Records from a data collection
• • •
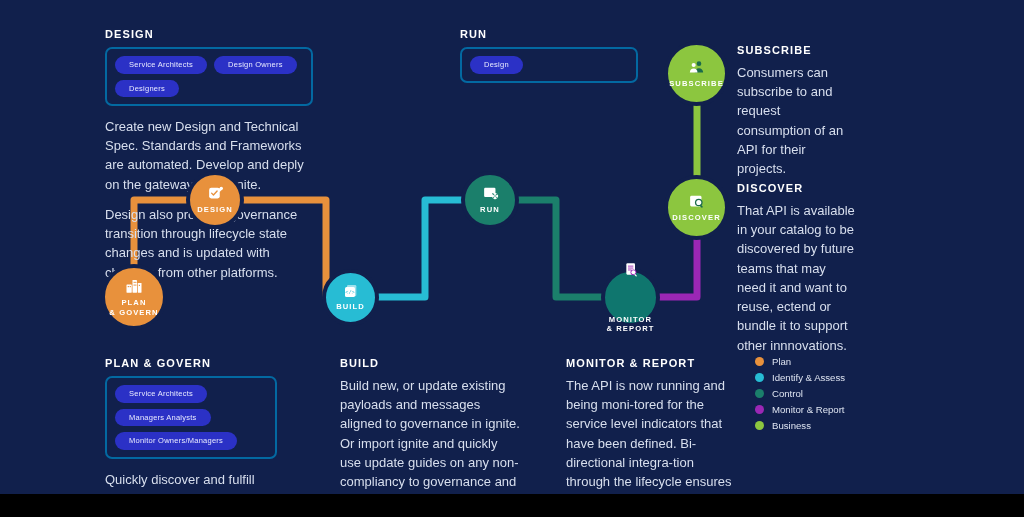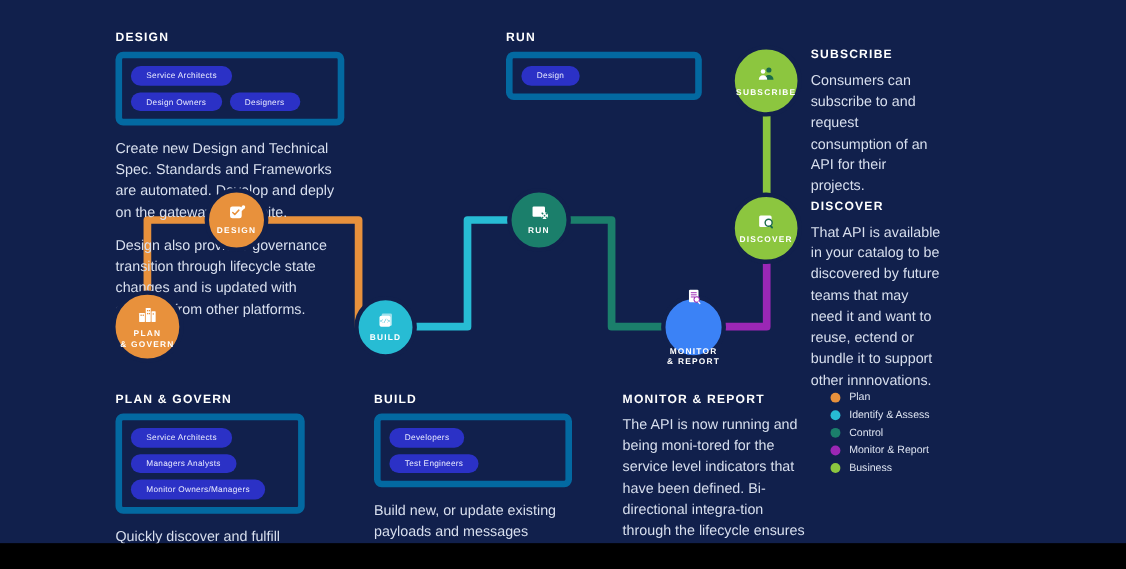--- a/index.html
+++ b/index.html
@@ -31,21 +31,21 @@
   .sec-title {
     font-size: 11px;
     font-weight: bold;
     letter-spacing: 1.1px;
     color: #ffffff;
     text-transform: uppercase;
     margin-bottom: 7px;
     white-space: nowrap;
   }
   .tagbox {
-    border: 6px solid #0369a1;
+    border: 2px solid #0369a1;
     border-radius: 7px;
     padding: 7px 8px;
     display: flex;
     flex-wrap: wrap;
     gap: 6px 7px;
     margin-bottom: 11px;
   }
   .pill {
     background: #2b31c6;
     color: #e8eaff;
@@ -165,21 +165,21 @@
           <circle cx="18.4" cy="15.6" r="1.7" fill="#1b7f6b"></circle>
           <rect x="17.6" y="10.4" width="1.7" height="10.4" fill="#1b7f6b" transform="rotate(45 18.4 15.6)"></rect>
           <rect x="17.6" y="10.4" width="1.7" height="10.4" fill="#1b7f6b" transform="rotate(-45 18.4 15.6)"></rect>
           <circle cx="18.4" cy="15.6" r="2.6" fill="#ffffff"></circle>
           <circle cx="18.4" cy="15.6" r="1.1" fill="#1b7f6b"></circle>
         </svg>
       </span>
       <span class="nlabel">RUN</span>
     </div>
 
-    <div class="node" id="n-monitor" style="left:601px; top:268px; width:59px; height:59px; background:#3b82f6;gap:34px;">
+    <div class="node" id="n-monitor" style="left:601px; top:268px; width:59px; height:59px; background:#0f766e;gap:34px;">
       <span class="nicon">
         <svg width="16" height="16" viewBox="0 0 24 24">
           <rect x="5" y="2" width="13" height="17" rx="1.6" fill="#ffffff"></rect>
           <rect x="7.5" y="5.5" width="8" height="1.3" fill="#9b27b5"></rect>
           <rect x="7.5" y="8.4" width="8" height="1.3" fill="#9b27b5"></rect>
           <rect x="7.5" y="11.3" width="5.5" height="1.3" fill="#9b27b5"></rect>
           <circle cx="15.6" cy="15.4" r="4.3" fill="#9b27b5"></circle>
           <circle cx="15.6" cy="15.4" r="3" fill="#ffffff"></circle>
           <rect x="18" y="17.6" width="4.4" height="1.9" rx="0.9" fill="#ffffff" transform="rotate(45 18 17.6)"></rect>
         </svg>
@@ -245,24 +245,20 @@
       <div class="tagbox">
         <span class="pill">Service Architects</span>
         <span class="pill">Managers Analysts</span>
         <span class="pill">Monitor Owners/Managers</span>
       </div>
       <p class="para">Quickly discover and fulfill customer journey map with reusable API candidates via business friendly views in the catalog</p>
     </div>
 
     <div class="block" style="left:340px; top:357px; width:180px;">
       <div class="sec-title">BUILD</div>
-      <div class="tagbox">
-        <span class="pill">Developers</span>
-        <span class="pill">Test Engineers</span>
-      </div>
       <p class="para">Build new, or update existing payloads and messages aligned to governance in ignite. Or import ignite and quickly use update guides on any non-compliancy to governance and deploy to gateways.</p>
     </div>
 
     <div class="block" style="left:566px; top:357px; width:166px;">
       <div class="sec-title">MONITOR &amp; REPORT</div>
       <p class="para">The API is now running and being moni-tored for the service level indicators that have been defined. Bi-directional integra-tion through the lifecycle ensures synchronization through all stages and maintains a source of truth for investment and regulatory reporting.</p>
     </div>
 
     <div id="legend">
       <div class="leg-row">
• • •
_Problem to solve_
Tell how many lines above contain the word "block". Nothing but the number is needed.

_Written solution_
2